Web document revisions
⟨
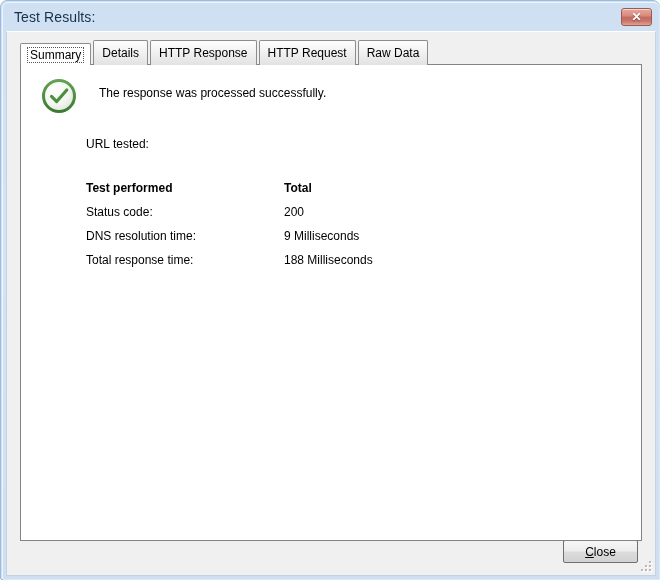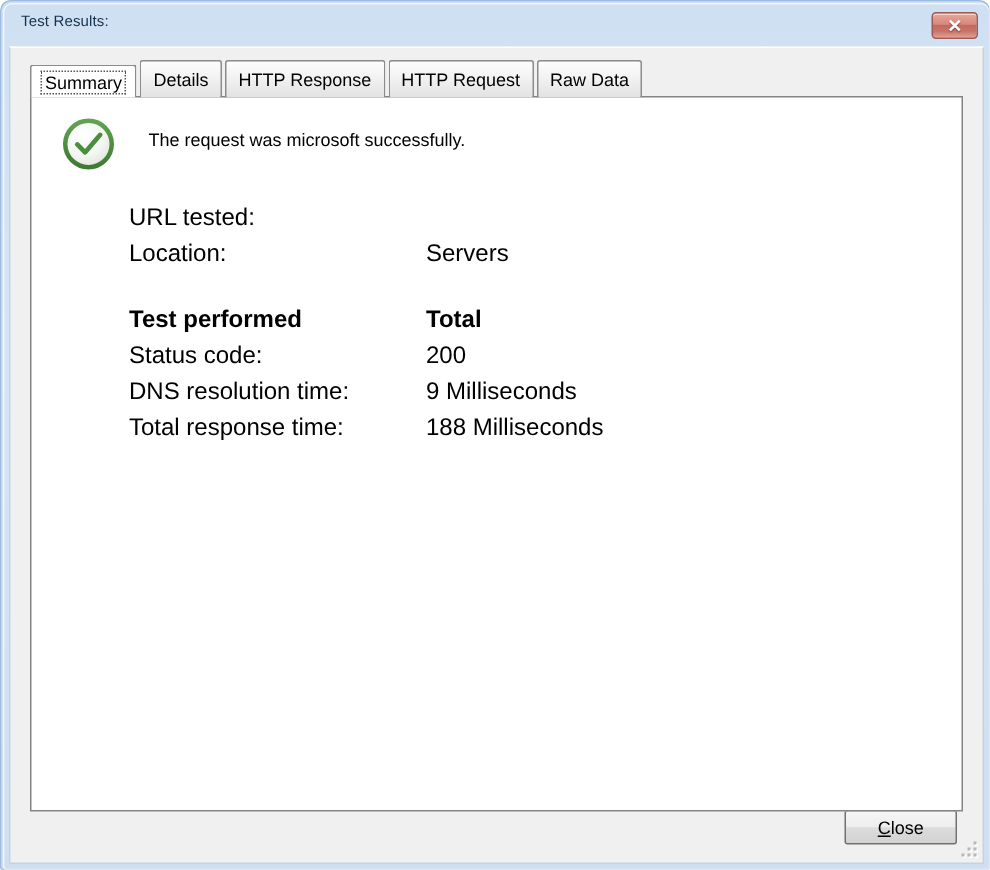--- a/index.html
+++ b/index.html
@@ -46,7 +46,7 @@
     position: absolute;
     left: 11px;
     top: 6px;
-    font-size: 10px;
+    font-size: 14px;
     color: #16314c;
     letter-spacing: 0.1px;
     white-space: nowrap;

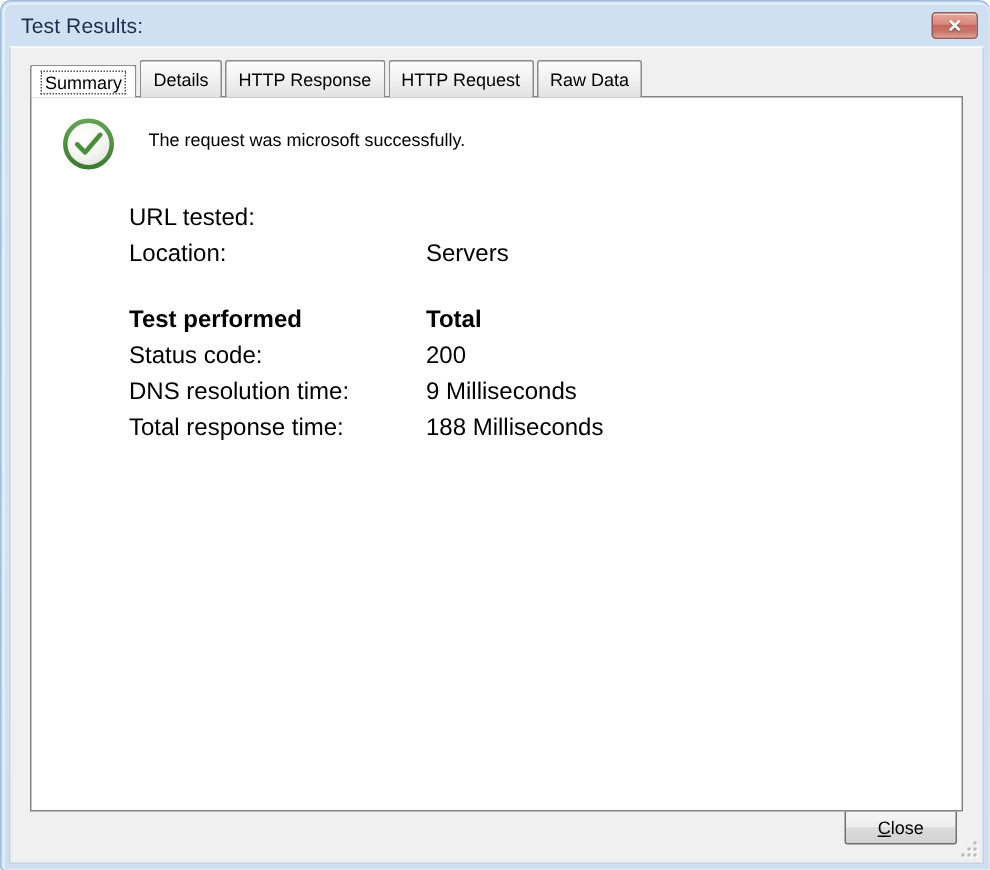--- a/index.html
+++ b/index.html
@@ -306,7 +306,7 @@
             <circle cx="18" cy="18" r="15.5" fill="url(#gFill)" stroke="url(#gRing)" stroke-width="3"></circle>
             <path d="M10.5 18.3 L15.7 23.6 L25.8 11.9" fill="none" stroke="#4a8f3c" stroke-width="3.1" stroke-linecap="round" stroke-linejoin="round"></path>
           </svg>
-          <div id="status-message">The request was microsoft successfully.</div>
+          <div id="status-message">The response was processed successfully.</div>
         </div>
 
         <div id="info-block">

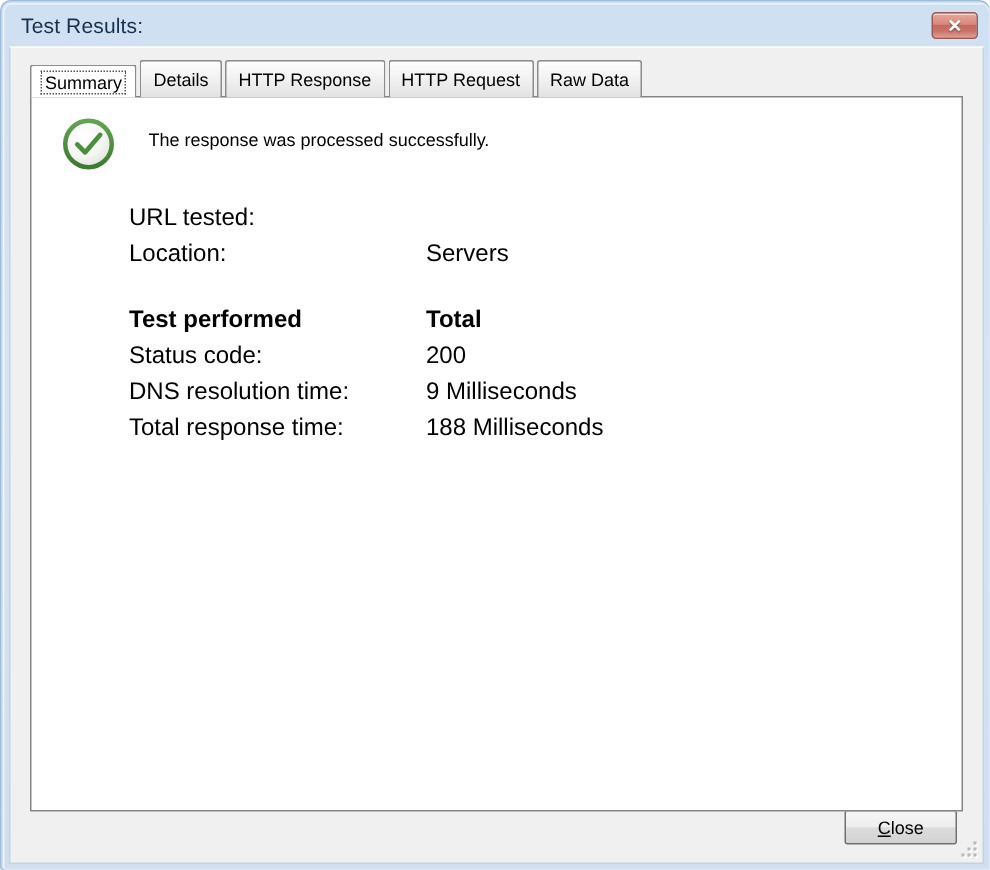--- a/index.html
+++ b/index.html
@@ -192,7 +192,7 @@
   .info-row {
     position: relative;
     height: 24px;
-    font-size: 16px;
+    font-size: 12px;
     color: #000000;
   }
   .info-row .rlabel {

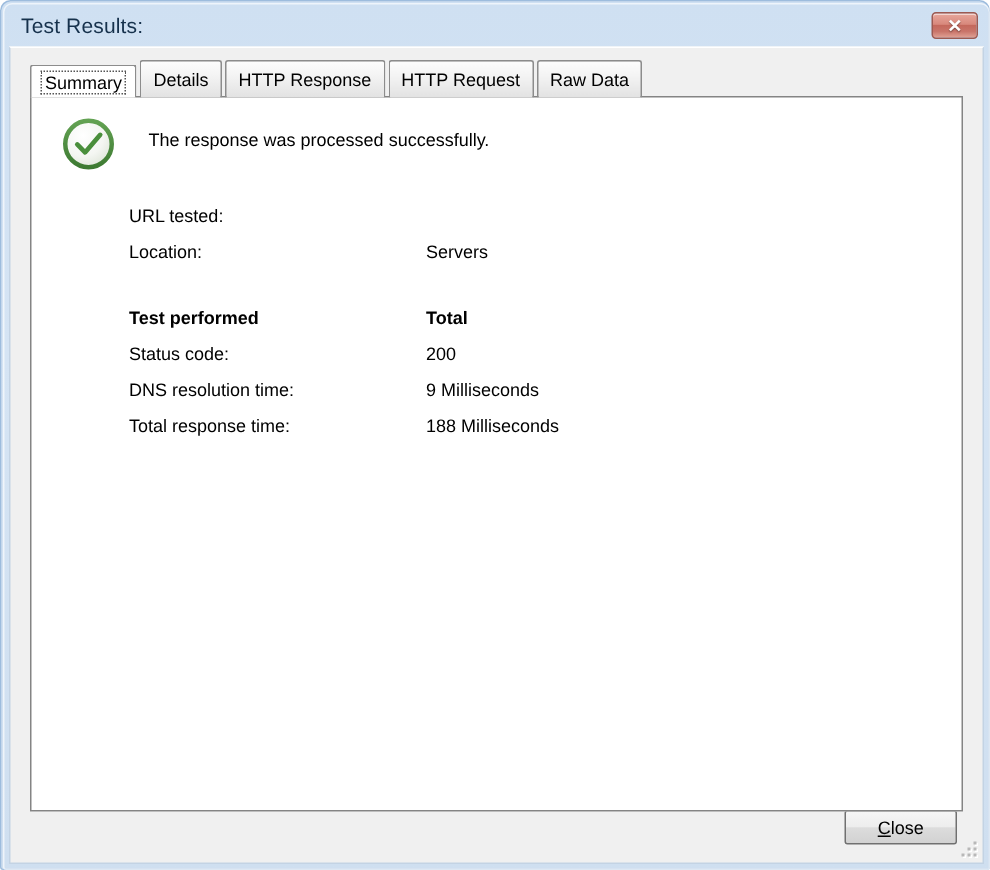--- a/index.html
+++ b/index.html
@@ -315,10 +315,6 @@
             <span class="rlabel">URL tested:</span>
           </div>
 
-          <div class="info-row">
-            <span class="rlabel">Location:</span>
-            <span class="rvalue">Servers</span>
-          </div>
 
           <div class="spacer-sm"></div>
⟩
What to do>
Any picture in the data is to be skipped, while each line is returned exactly as written.

Answer area>
--- a/index.html
+++ b/index.html
@@ -46,7 +46,7 @@
     position: absolute;
     left: 11px;
     top: 6px;
-    font-size: 10px;
+    font-size: 14px;
     color: #16314c;
     letter-spacing: 0.1px;
     white-space: nowrap;

--- a/index.html
+++ b/index.html
@@ -306,7 +306,7 @@
             <circle cx="18" cy="18" r="15.5" fill="url(#gFill)" stroke="url(#gRing)" stroke-width="3"></circle>
             <path d="M10.5 18.3 L15.7 23.6 L25.8 11.9" fill="none" stroke="#4a8f3c" stroke-width="3.1" stroke-linecap="round" stroke-linejoin="round"></path>
           </svg>
-          <div id="status-message">The request was microsoft successfully.</div>
+          <div id="status-message">The response was processed successfully.</div>
         </div>
 
         <div id="info-block">

--- a/index.html
+++ b/index.html
@@ -192,7 +192,7 @@
   .info-row {
     position: relative;
     height: 24px;
-    font-size: 16px;
+    font-size: 12px;
     color: #000000;
   }
   .info-row .rlabel {

--- a/index.html
+++ b/index.html
@@ -315,10 +315,6 @@
             <span class="rlabel">URL tested:</span>
           </div>
 
-          <div class="info-row">
-            <span class="rlabel">Location:</span>
-            <span class="rvalue">Servers</span>
-          </div>
 
           <div class="spacer-sm"></div>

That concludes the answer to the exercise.